### WORK INSTRUCTION
Start at the line in the entries below that contains "total: 163.69 -> 190.07", stop at the line that contains "Paryou candle warmer", and output exactly the lines in that span, both ends included.

Data items
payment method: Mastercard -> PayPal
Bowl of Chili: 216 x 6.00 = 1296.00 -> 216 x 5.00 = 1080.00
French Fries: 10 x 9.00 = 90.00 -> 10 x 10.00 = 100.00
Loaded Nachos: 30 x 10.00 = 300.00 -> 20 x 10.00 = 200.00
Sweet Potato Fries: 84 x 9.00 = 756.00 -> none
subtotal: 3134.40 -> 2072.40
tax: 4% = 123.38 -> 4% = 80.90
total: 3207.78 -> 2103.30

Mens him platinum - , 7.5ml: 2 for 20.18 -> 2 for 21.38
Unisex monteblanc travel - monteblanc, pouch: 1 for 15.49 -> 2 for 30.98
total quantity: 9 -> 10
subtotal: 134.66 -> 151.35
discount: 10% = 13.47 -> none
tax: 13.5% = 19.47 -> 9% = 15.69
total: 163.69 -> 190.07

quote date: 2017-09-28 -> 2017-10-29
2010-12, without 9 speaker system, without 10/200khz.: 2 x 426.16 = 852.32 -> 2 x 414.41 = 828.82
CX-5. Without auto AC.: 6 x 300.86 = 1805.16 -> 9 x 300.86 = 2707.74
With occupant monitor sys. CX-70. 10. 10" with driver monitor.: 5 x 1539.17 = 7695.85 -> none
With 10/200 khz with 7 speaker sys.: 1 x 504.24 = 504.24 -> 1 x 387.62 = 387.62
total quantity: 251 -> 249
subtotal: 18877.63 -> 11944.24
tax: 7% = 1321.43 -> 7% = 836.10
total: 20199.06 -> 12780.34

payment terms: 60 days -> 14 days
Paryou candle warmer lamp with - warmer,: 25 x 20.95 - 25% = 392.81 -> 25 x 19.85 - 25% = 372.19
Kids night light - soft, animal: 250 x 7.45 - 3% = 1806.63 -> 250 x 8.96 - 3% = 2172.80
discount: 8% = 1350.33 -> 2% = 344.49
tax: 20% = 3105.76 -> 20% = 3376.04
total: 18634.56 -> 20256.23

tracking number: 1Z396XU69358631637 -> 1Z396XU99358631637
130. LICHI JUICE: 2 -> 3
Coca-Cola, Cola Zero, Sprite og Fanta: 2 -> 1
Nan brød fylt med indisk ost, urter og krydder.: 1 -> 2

### RESPONSE TO THIS EXERCISE
total: 163.69 -> 190.07

quote date: 2017-09-28 -> 2017-10-29
2010-12, without 9 speaker system, without 10/200khz.: 2 x 426.16 = 852.32 -> 2 x 414.41 = 828.82
CX-5. Without auto AC.: 6 x 300.86 = 1805.16 -> 9 x 300.86 = 2707.74
With occupant monitor sys. CX-70. 10. 10" with driver monitor.: 5 x 1539.17 = 7695.85 -> none
With 10/200 khz with 7 speaker sys.: 1 x 504.24 = 504.24 -> 1 x 387.62 = 387.62
total quantity: 251 -> 249
subtotal: 18877.63 -> 11944.24
tax: 7% = 1321.43 -> 7% = 836.10
total: 20199.06 -> 12780.34

payment terms: 60 days -> 14 days
Paryou candle warmer lamp with - warmer,: 25 x 20.95 - 25% = 392.81 -> 25 x 19.85 - 25% = 372.19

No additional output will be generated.